(Code change snippets)
--*--
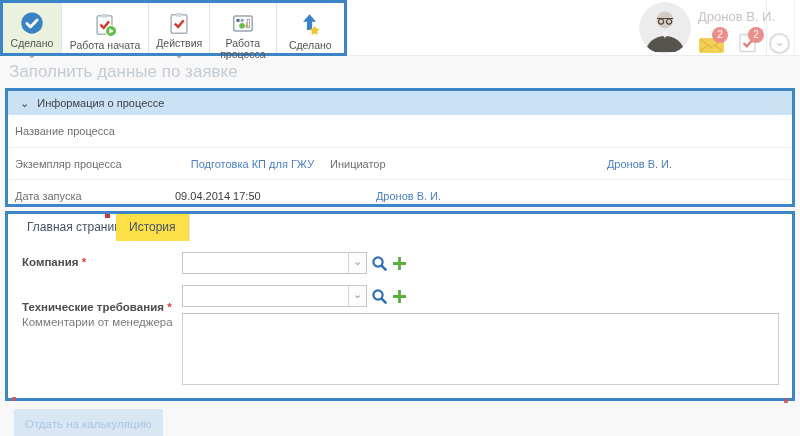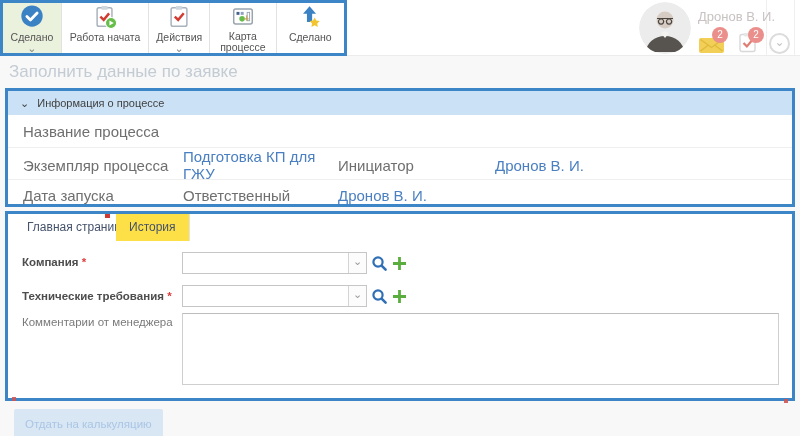--- a/index.html
+++ b/index.html
@@ -12,7 +12,7 @@
   .topbar .vsep { position:absolute; top:0; width:1px; height:55px; background:#efefef; }
 
   .toolbar { position:absolute; left:0; top:0; width:347px; height:56px; border:3px solid #3c85c6; background:#fff; display:flex; }
-  .tb-btn { position:relative; display:flex; flex-direction:column; align-items:center; padding-top:0; border-right:1px solid #e2e2e2; cursor:pointer; background:#fff; }
+  .tb-btn { position:relative; display:flex; flex-direction:column; align-items:center; padding-top:8px; border-right:1px solid #e2e2e2; cursor:pointer; background:#fff; }
   .tb-btn:last-child { border-right:none; }
   .tb-btn.green { background:#eaf1dd; }
   .tb-btn .ic { height:28px; display:flex; align-items:center; justify-content:center; }

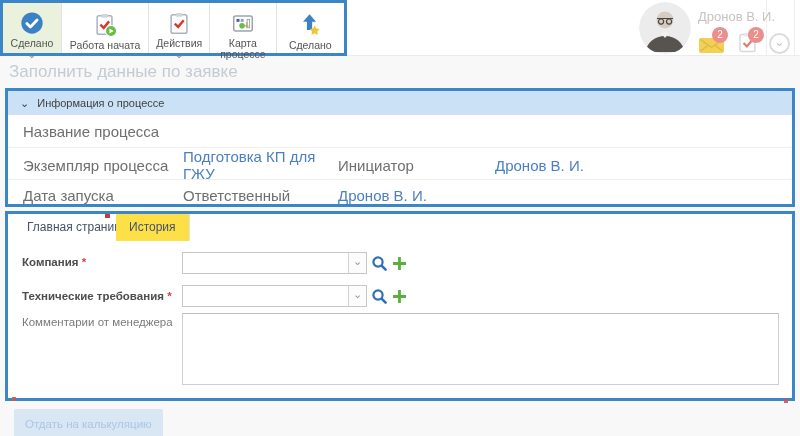--- a/index.html
+++ b/index.html
@@ -118,7 +118,7 @@
             <rect x="18.5" y="9" width="2.6" height="9" fill="none" stroke="#9aa5ae" stroke-width="1"></rect>
           </svg>
         </span>
-        <span class="lbl" style="width:58px">Карта процессе</span>
+        <span class="lbl" style="width:58px">Работа процесса</span>
       </div>
 
       <div class="tb-btn" style="width:71px">

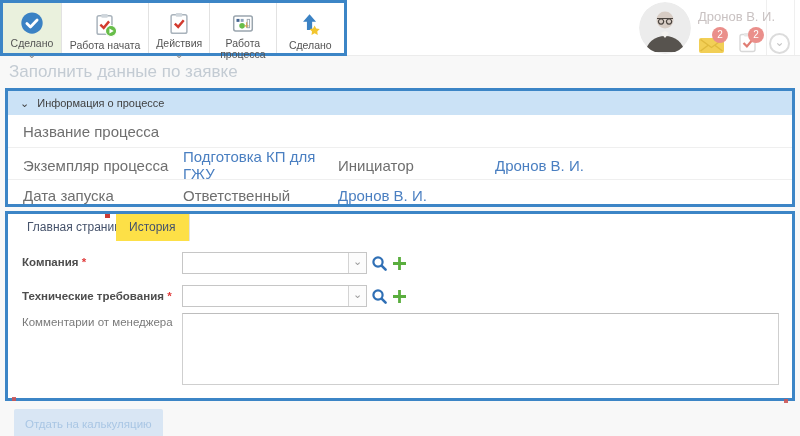--- a/index.html
+++ b/index.html
@@ -32,7 +32,7 @@
   .panel1 { position:absolute; left:5px; top:88px; width:790px; height:119px; border:3px solid #3c85c6; background:#fff; }
   .p1-header { height:24px; background:#cbe2f6; display:flex; align-items:center; padding-left:12px; font-size:11px; color:#3f3f3f; cursor:pointer; }
   .p1-header .hchev { font-size:11px; color:#3f3f3f; margin-right:8px; line-height:10px; }
-  .info-row { display:grid; grid-template-columns:160px 155px 157px 1fr; align-items:center; height:32px; padding-left:15px; font-size:15px; border-top:1px solid #efefef; }
+  .info-row { display:grid; grid-template-columns:160px 155px 157px 1fr; align-items:center; height:32px; padding-left:7px; font-size:11px; border-top:1px solid #efefef; }
   .info-row .ilabel { color:#6f6f6f; }
   .info-row .ivalue { color:#3c3c3c; }
   .info-row .span3 { grid-column:2 / span 3; }

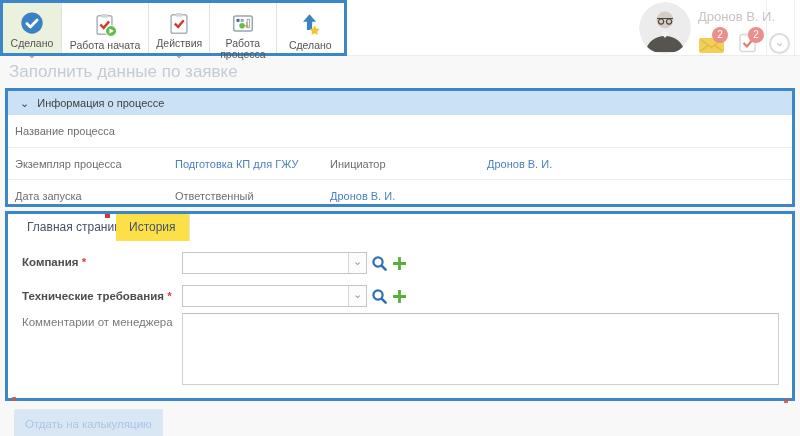--- a/index.html
+++ b/index.html
@@ -36,7 +36,7 @@
   .info-row .ilabel { color:#6f6f6f; }
   .info-row .ivalue { color:#3c3c3c; }
   .info-row .span3 { grid-column:2 / span 3; }
-  a.link { color:#4a7fc1; text-decoration:none; cursor:pointer; }
+  a.link { color:#4a7fc1; text-decoration:none; cursor:pointer;text-align:center; }
 
   
   .panel2 { position:absolute; left:5px; top:211px; width:790px; height:190px; border:3px solid #3c85c6; background:#fff; }

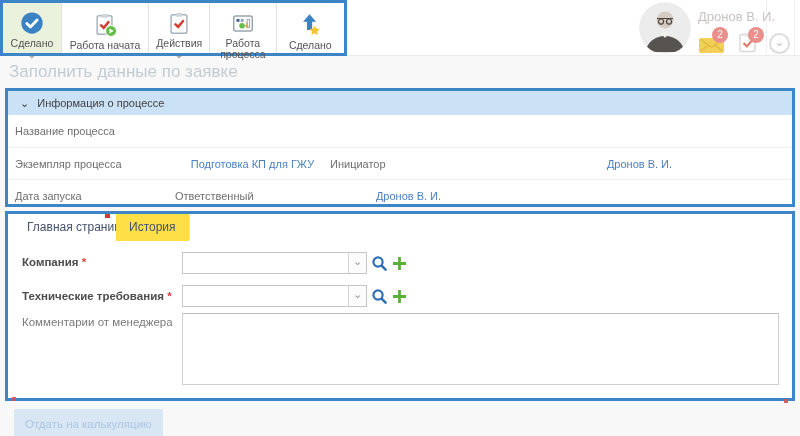--- a/index.html
+++ b/index.html
@@ -181,6 +181,7 @@
     </div>
     <div class="info-row">
       <span class="ilabel">Дата запуска</span>
+      <span class="ivalue">09.04.2014 17:50</span>
       <span class="ilabel">Ответственный</span>
       <a class="link">Дронов В. И.</a>
     </div>

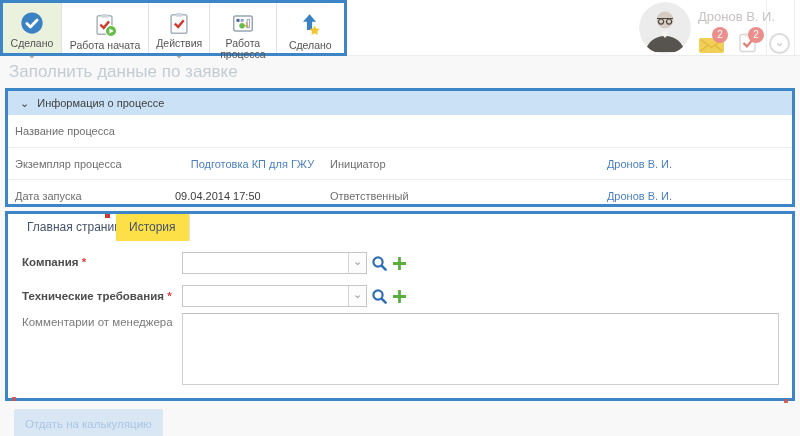--- a/index.html
+++ b/index.html
@@ -182,7 +182,6 @@
     <div class="info-row">
       <span class="ilabel">Дата запуска</span>
       <span class="ivalue">09.04.2014 17:50</span>
-      <span class="ilabel">Ответственный</span>
       <a class="link">Дронов В. И.</a>
     </div>
   </div>

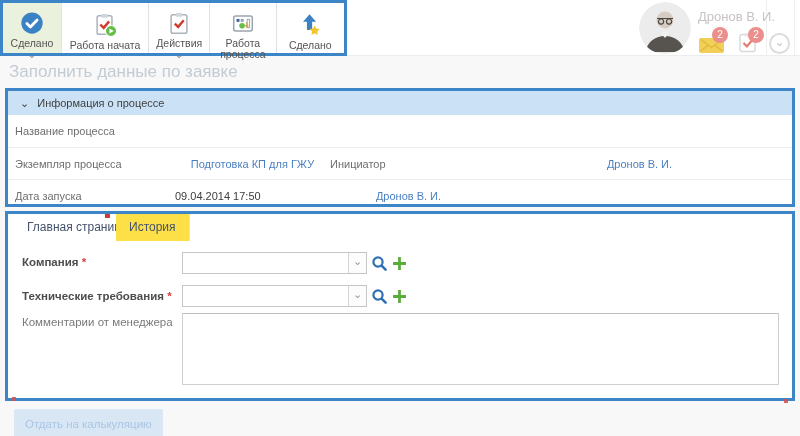--- a/index.html
+++ b/index.html
@@ -212,7 +212,7 @@
         </svg>
     </span>
 
-    <div class="fld-label" style="left:14px; top:76px">
+    <div class="fld-label" style="left:14px; top:87px">
       <span>Технические требования</span> <span class="req">*</span>
     </div>
     <div class="combo" style="left:174px; top:71px">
--*--
Activity =>
Transcribe every line from the records above without alteration, and leave out the images.

Final answer =>
--- a/index.html
+++ b/index.html
@@ -12,7 +12,7 @@
   .topbar .vsep { position:absolute; top:0; width:1px; height:55px; background:#efefef; }
 
   .toolbar { position:absolute; left:0; top:0; width:347px; height:56px; border:3px solid #3c85c6; background:#fff; display:flex; }
-  .tb-btn { position:relative; display:flex; flex-direction:column; align-items:center; padding-top:0; border-right:1px solid #e2e2e2; cursor:pointer; background:#fff; }
+  .tb-btn { position:relative; display:flex; flex-direction:column; align-items:center; padding-top:8px; border-right:1px solid #e2e2e2; cursor:pointer; background:#fff; }
   .tb-btn:last-child { border-right:none; }
   .tb-btn.green { background:#eaf1dd; }
   .tb-btn .ic { height:28px; display:flex; align-items:center; justify-content:center; }

--- a/index.html
+++ b/index.html
@@ -118,7 +118,7 @@
             <rect x="18.5" y="9" width="2.6" height="9" fill="none" stroke="#9aa5ae" stroke-width="1"></rect>
           </svg>
         </span>
-        <span class="lbl" style="width:58px">Карта процессе</span>
+        <span class="lbl" style="width:58px">Работа процесса</span>
       </div>
 
       <div class="tb-btn" style="width:71px">

--- a/index.html
+++ b/index.html
@@ -32,7 +32,7 @@
   .panel1 { position:absolute; left:5px; top:88px; width:790px; height:119px; border:3px solid #3c85c6; background:#fff; }
   .p1-header { height:24px; background:#cbe2f6; display:flex; align-items:center; padding-left:12px; font-size:11px; color:#3f3f3f; cursor:pointer; }
   .p1-header .hchev { font-size:11px; color:#3f3f3f; margin-right:8px; line-height:10px; }
-  .info-row { display:grid; grid-template-columns:160px 155px 157px 1fr; align-items:center; height:32px; padding-left:15px; font-size:15px; border-top:1px solid #efefef; }
+  .info-row { display:grid; grid-template-columns:160px 155px 157px 1fr; align-items:center; height:32px; padding-left:7px; font-size:11px; border-top:1px solid #efefef; }
   .info-row .ilabel { color:#6f6f6f; }
   .info-row .ivalue { color:#3c3c3c; }
   .info-row .span3 { grid-column:2 / span 3; }

--- a/index.html
+++ b/index.html
@@ -36,7 +36,7 @@
   .info-row .ilabel { color:#6f6f6f; }
   .info-row .ivalue { color:#3c3c3c; }
   .info-row .span3 { grid-column:2 / span 3; }
-  a.link { color:#4a7fc1; text-decoration:none; cursor:pointer; }
+  a.link { color:#4a7fc1; text-decoration:none; cursor:pointer;text-align:center; }
 
   
   .panel2 { position:absolute; left:5px; top:211px; width:790px; height:190px; border:3px solid #3c85c6; background:#fff; }

--- a/index.html
+++ b/index.html
@@ -181,6 +181,7 @@
     </div>
     <div class="info-row">
       <span class="ilabel">Дата запуска</span>
+      <span class="ivalue">09.04.2014 17:50</span>
       <span class="ilabel">Ответственный</span>
       <a class="link">Дронов В. И.</a>
     </div>

--- a/index.html
+++ b/index.html
@@ -182,7 +182,6 @@
     <div class="info-row">
       <span class="ilabel">Дата запуска</span>
       <span class="ivalue">09.04.2014 17:50</span>
-      <span class="ilabel">Ответственный</span>
       <a class="link">Дронов В. И.</a>
     </div>
   </div>

--- a/index.html
+++ b/index.html
@@ -212,7 +212,7 @@
         </svg>
     </span>
 
-    <div class="fld-label" style="left:14px; top:76px">
+    <div class="fld-label" style="left:14px; top:87px">
       <span>Технические требования</span> <span class="req">*</span>
     </div>
     <div class="combo" style="left:174px; top:71px">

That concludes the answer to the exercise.